### YOUR OBJECTIVE
Which lines of the records contain the word "none"? Show each of them.

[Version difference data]
━━━━━━

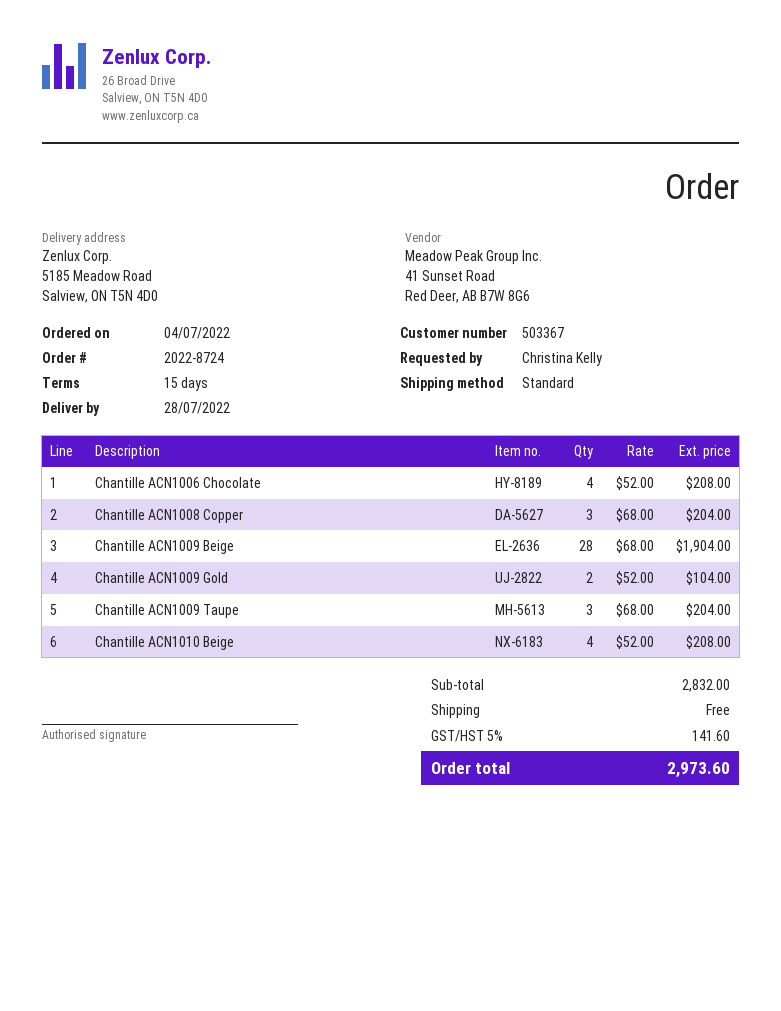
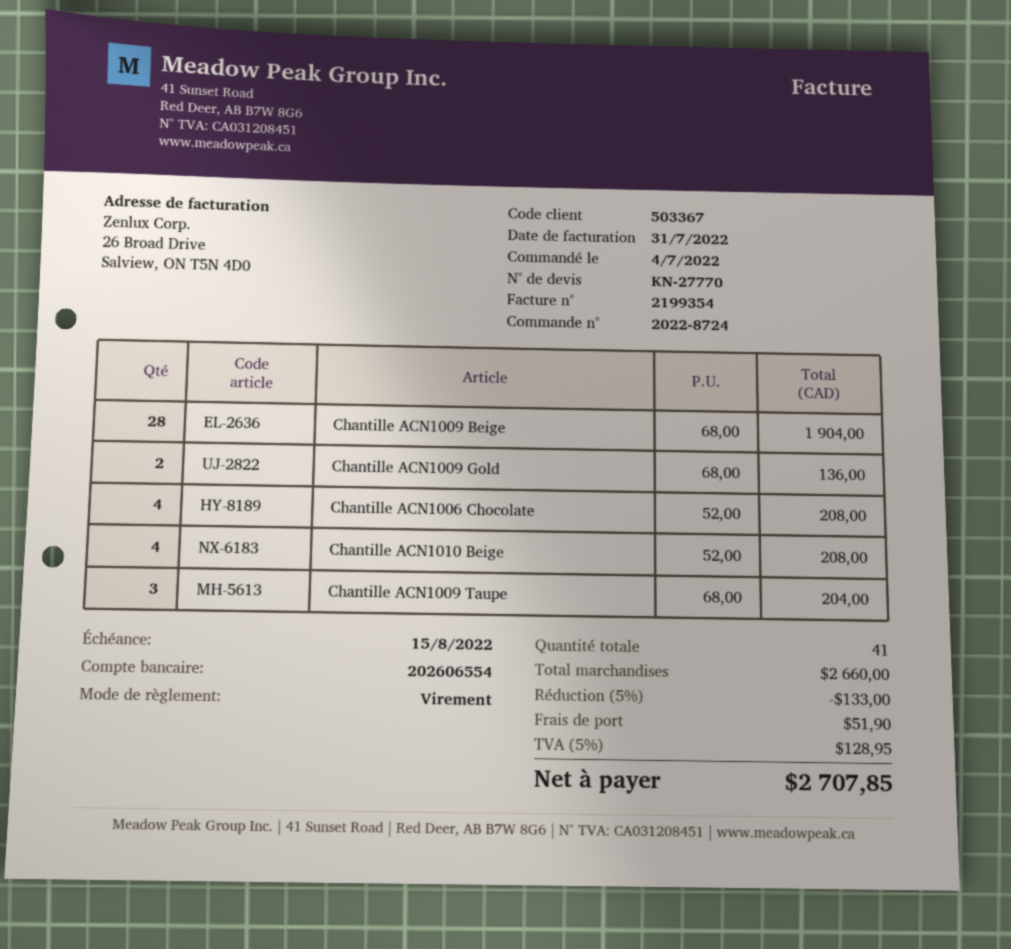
Chantille ACN1008 Copper: 3 x 68.00 = 204.00 -> none
Chantille ACN1009 Gold: 2 x 52.00 = 104.00 -> 2 x 68.00 = 136.00
subtotal: 2832.00 -> 2660.00
discount: none -> 5% = 133.00
shipping: 0.00 -> 51.90
tax: 5% = 141.60 -> 5% = 128.95
total: 2973.60 -> 2707.85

━━━━━━

### EXERCISE RESULT
Chantille ACN1008 Copper: 3 x 68.00 = 204.00 -> none
discount: none -> 5% = 133.00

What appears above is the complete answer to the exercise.